# Exercise brief
Would you repeat, exactly as given, the line with "subtotal: 10187.22 -> 10737.17" and every line after it to the end of the entries?

Stored data section start

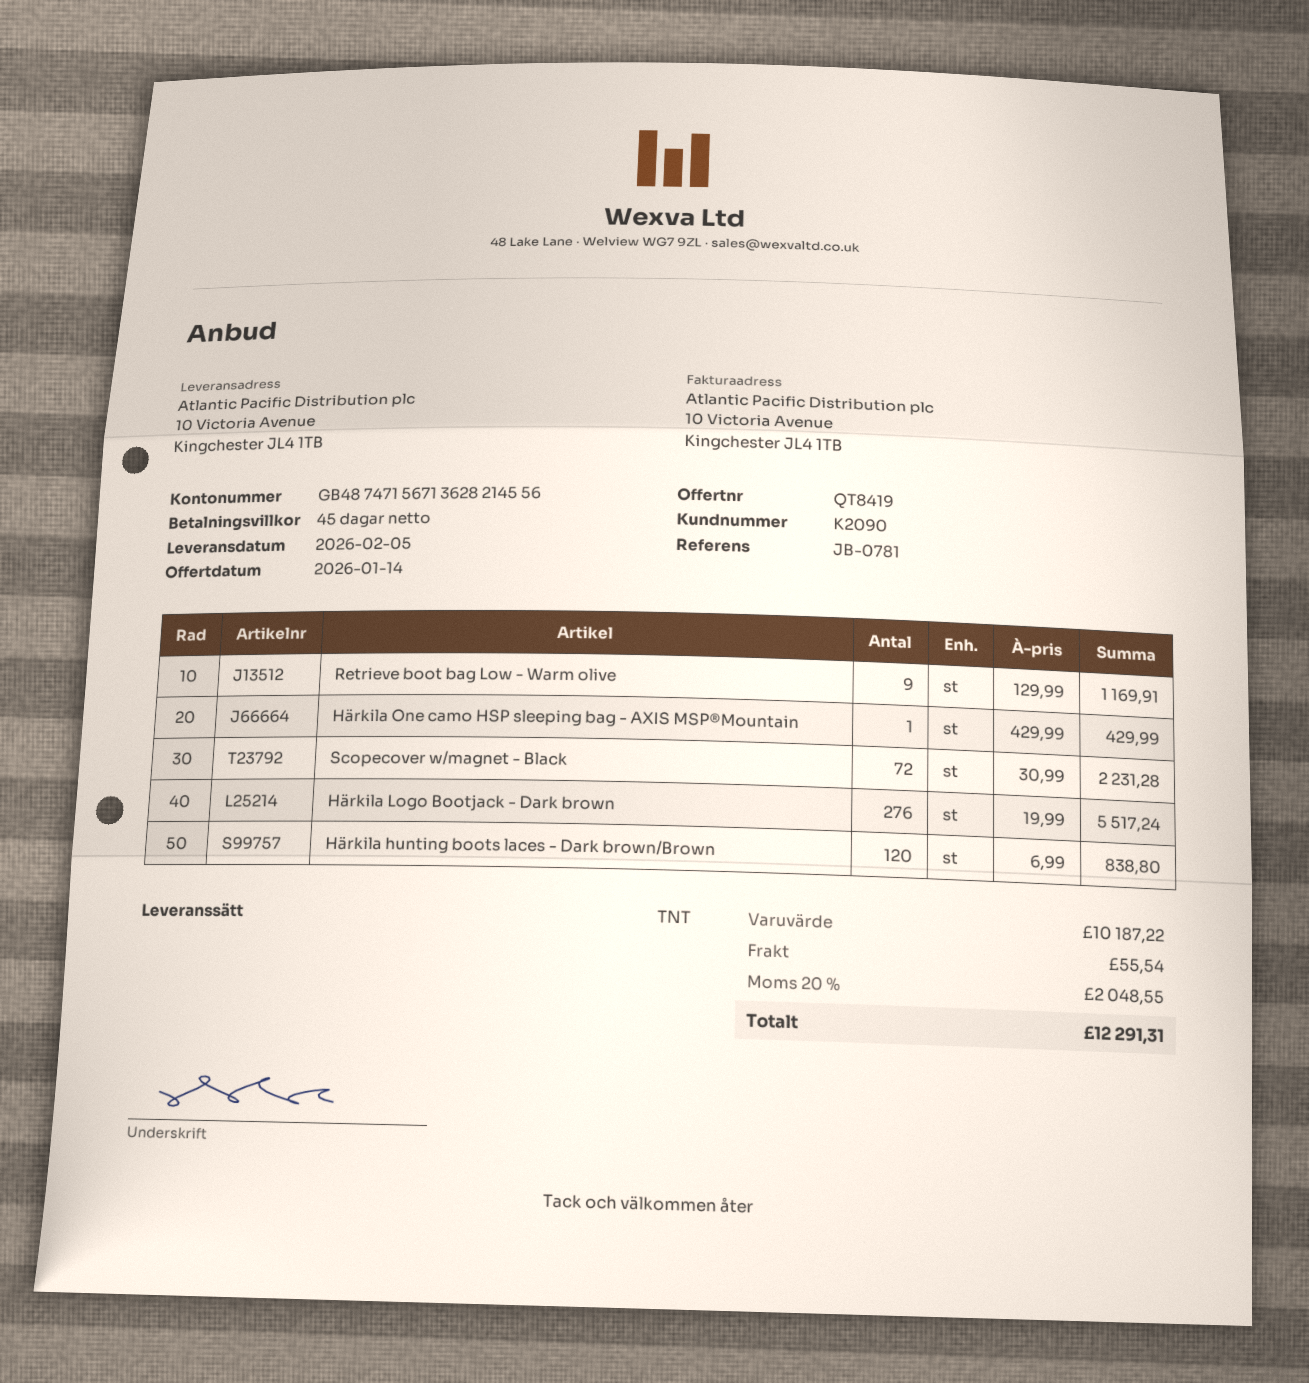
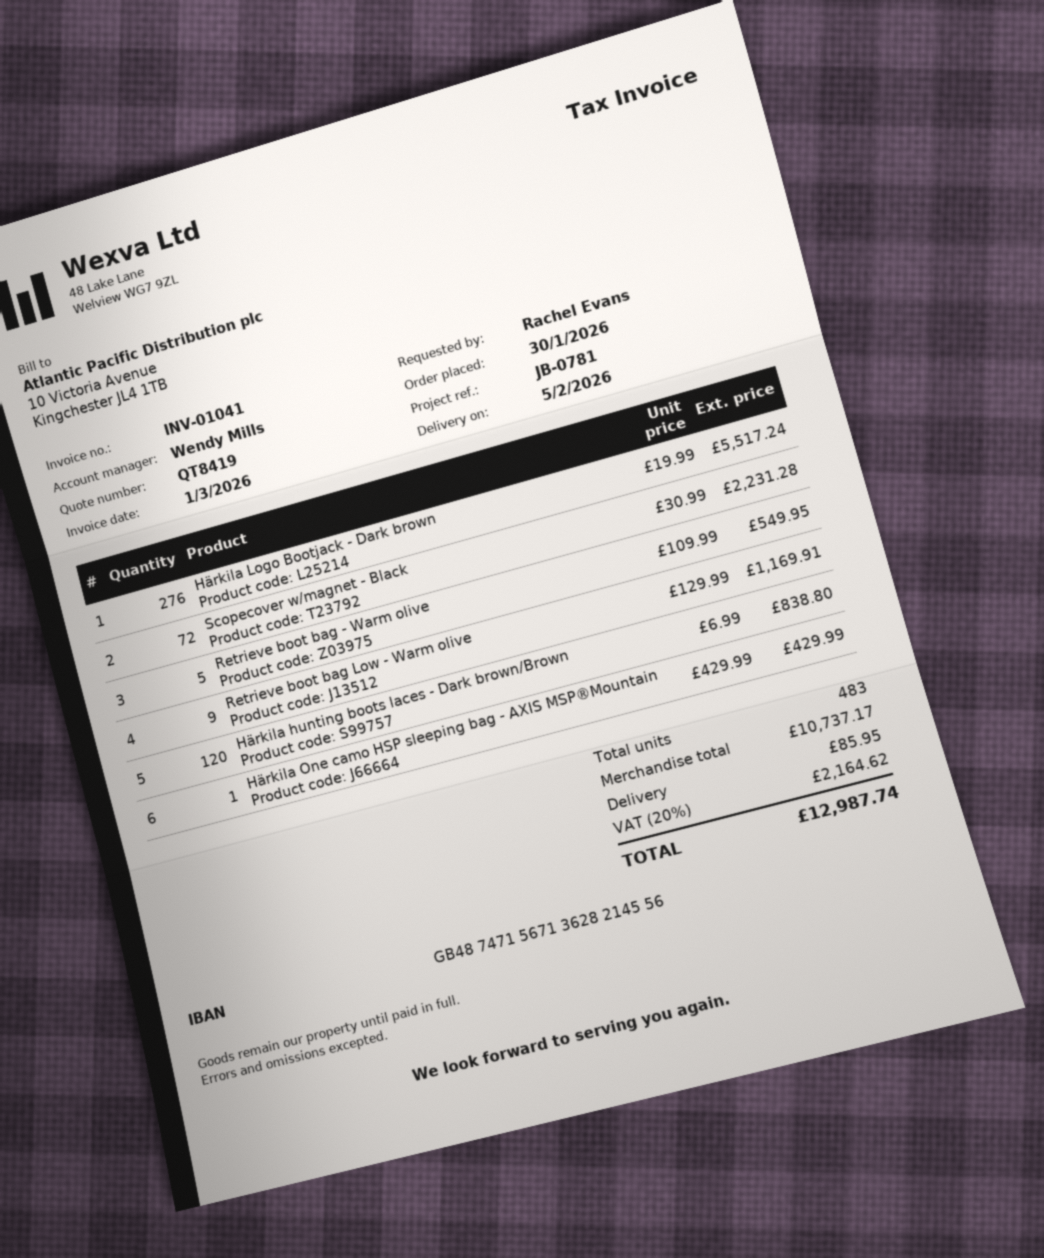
Retrieve boot bag - Warm olive: none -> 5 x 109.99 = 549.95
subtotal: 10187.22 -> 10737.17
shipping: 55.54 -> 85.95
tax: 20% = 2048.55 -> 20% = 2164.62
total: 12291.31 -> 12987.74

Stored data section end

# Finished task
subtotal: 10187.22 -> 10737.17
shipping: 55.54 -> 85.95
tax: 20% = 2048.55 -> 20% = 2164.62
total: 12291.31 -> 12987.74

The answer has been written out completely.